Distinguished Paper Award for Yuval Yarom at PLDI 2023

The conference will be held in Orlando, Florida from 17-21 June.

Yuval Yarom

Coypright: RUB/ Marquard

The paper "CryptOpt: Verified Compilation with Randomized Program - Search for Cryptographic Primitives" by Yuval Yarom and other international colleagues wins a Distinguished Paper Award at this year's "ACM SIGPLAN Conference on Programming Language Design and Implementation" (PLDI 2023). The conference takes place from 17 to 21 June in Orlando, Florida, and is one of the top A* conferences in the research field. Yarom has been newly appointed Professor of Computer Security at HGI in April and is PI of the CASA Cluster of Excellence.

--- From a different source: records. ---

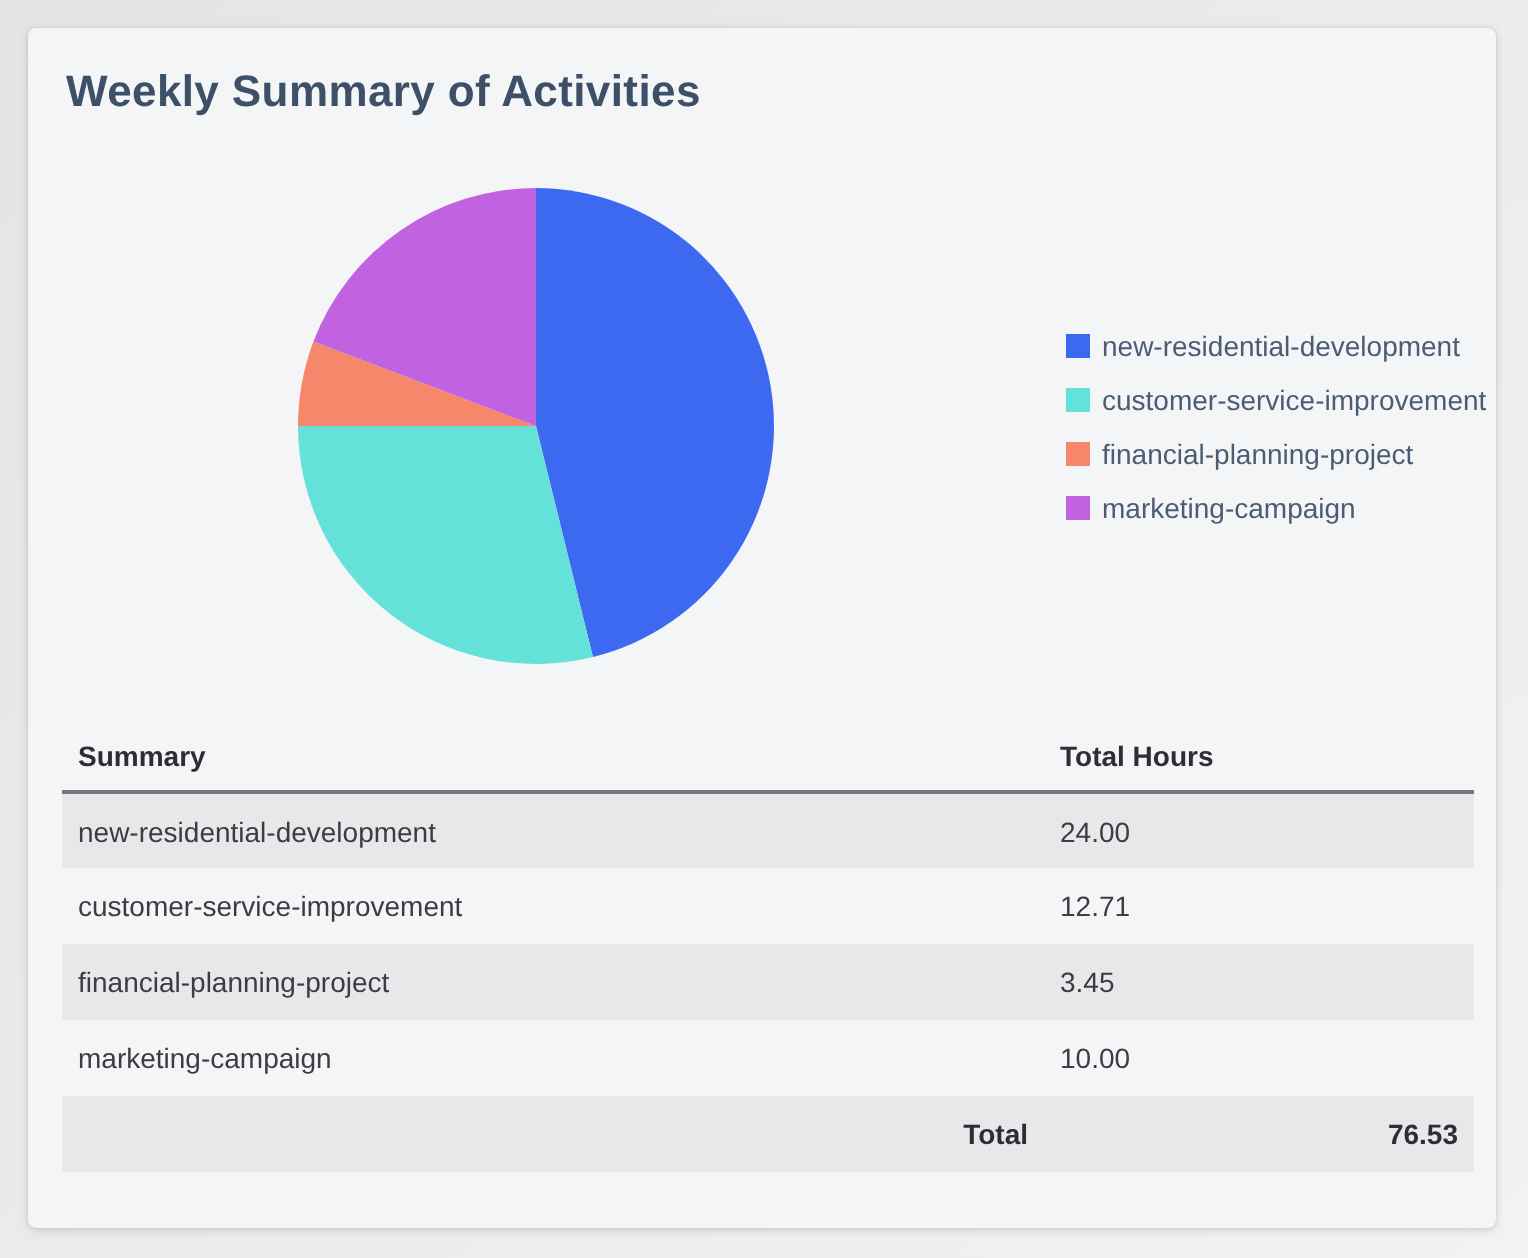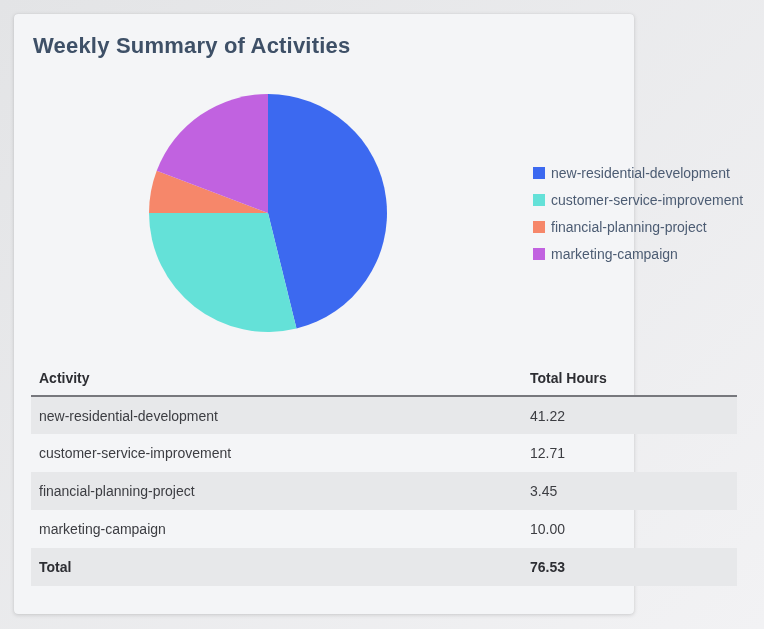--- a/index.html
+++ b/index.html
@@ -21,7 +21,7 @@
     font-family:"Liberation Sans",sans-serif;
   }
   .card{
-    position:absolute;left:14px;top:14px;width:620px;height:600px;
+    position:absolute;left:14px;top:14px;width:734px;height:600px;
     background:var(--card-bg);border-radius:4px;
     box-shadow:0 1px 4px rgba(0,0,0,0.15),0 0 1px rgba(0,0,0,0.12);
   }

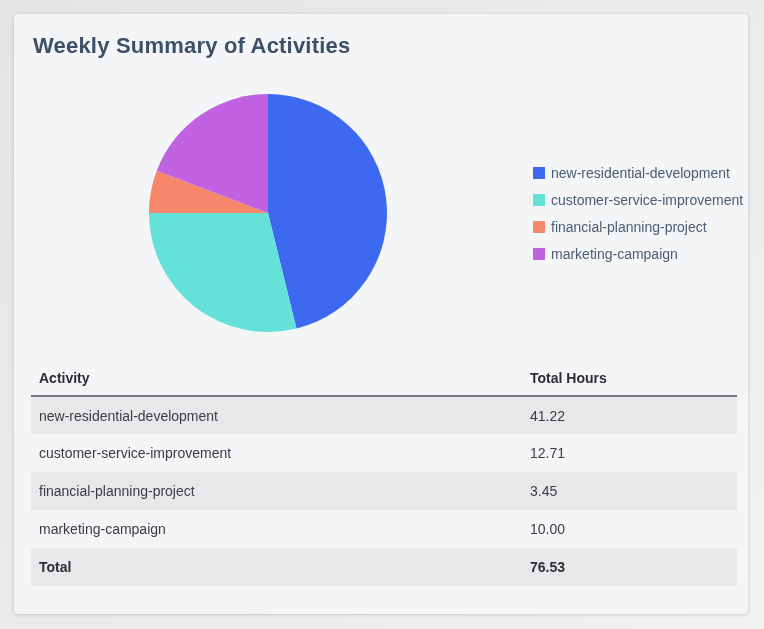--- a/index.html
+++ b/index.html
@@ -87,7 +87,7 @@
       </colgroup>
     <thead>
       <tr>
-        <th>Activity</th>
+        <th>Summary</th>
         <th>Total Hours</th>
       </tr>
     </thead>

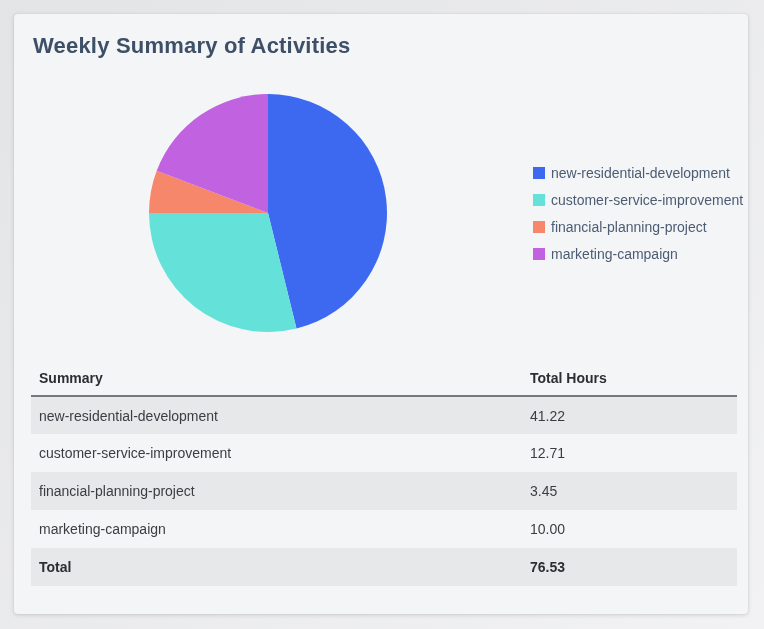--- a/index.html
+++ b/index.html
@@ -94,7 +94,7 @@
     <tbody id="table-body">
         <tr class="stripe">
           <td>new-residential-development</td>
-          <td>41.22</td>
+          <td>24.00</td>
         </tr>
         <tr>
           <td>customer-service-improvement</td>

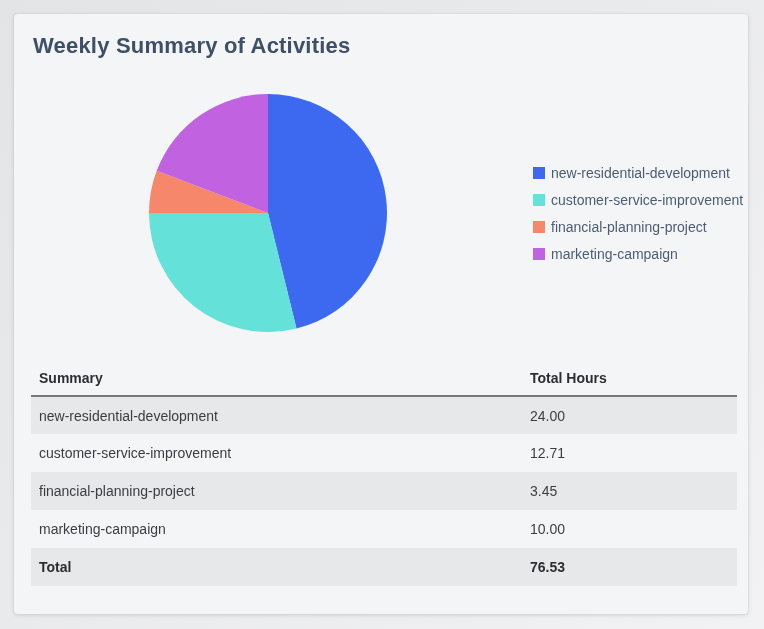--- a/index.html
+++ b/index.html
@@ -46,7 +46,7 @@
   }
   .report-table td{padding:0 8px;height:38px;color:var(--row-text);}
   tr.stripe{background:var(--stripe-bg);}
-  tr.total td{font-weight:700;color:var(--header-text);}
+  tr.total td{font-weight:700;color:var(--header-text);text-align:right;}
 </style>
 </head>
 <body>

You can access the full paper via this -> Link.


About the Paper

„CryptOpt: Verified Compilation with Randomized Program - Search for Cryptographic Primitives“

Joel Kuepper, Andres Erbsen, Jason Gross, Owen Conoly, Chuyue Sun, Samuel Tian, David Wu, Adam Chlipala, Chitchanok Chuengsatiansup, Daniel Genkin, Markus Wagner , Yuval Yarom

Abstract: Most software domains rely on compilers to translate high-level code to multiple different machine languages, with performance not too much worse than what developers would have the patience to write directly in assembly language. However, cryptography has been an exception, where many performance-critical routines have been written directly in assembly (sometimes through metaprogramming layers). Some past work has shown how to do formal verification of that assembly, and other work has shown how to generate C code automatically along with formal proof, but with consequent performance penalties vs. the best-known assembly. We present CryptOpt, the first compilation pipeline that specializes high-level cryptographic functional programs into assembly code significantly faster than what GCC or Clang produce, with mechanized proof (in Coq) whose final theorem statement mentions little beyond the input functional program and the operational semantics of x86-64 assembly. On the optimization side, we apply randomized search through the space of assembly programs, with repeated automatic benchmarking on target CPUs. On the formal-verification side, we connect to the Fiat Cryptography framework (which translates functional programs into C-like IR code) and extend it with a new formally verified program-equivalence checker, incorporating a modest subset of known features of SMT solvers and symbolic-execution engines. The overall prototype is quite practical, e.g. producing new fastest-known implementations for the relatively new Intel i9 12G, of finite-field arithmetic for both Curve25519 (part of the TLS standard) and the Bitcoin elliptic curve secp256k1.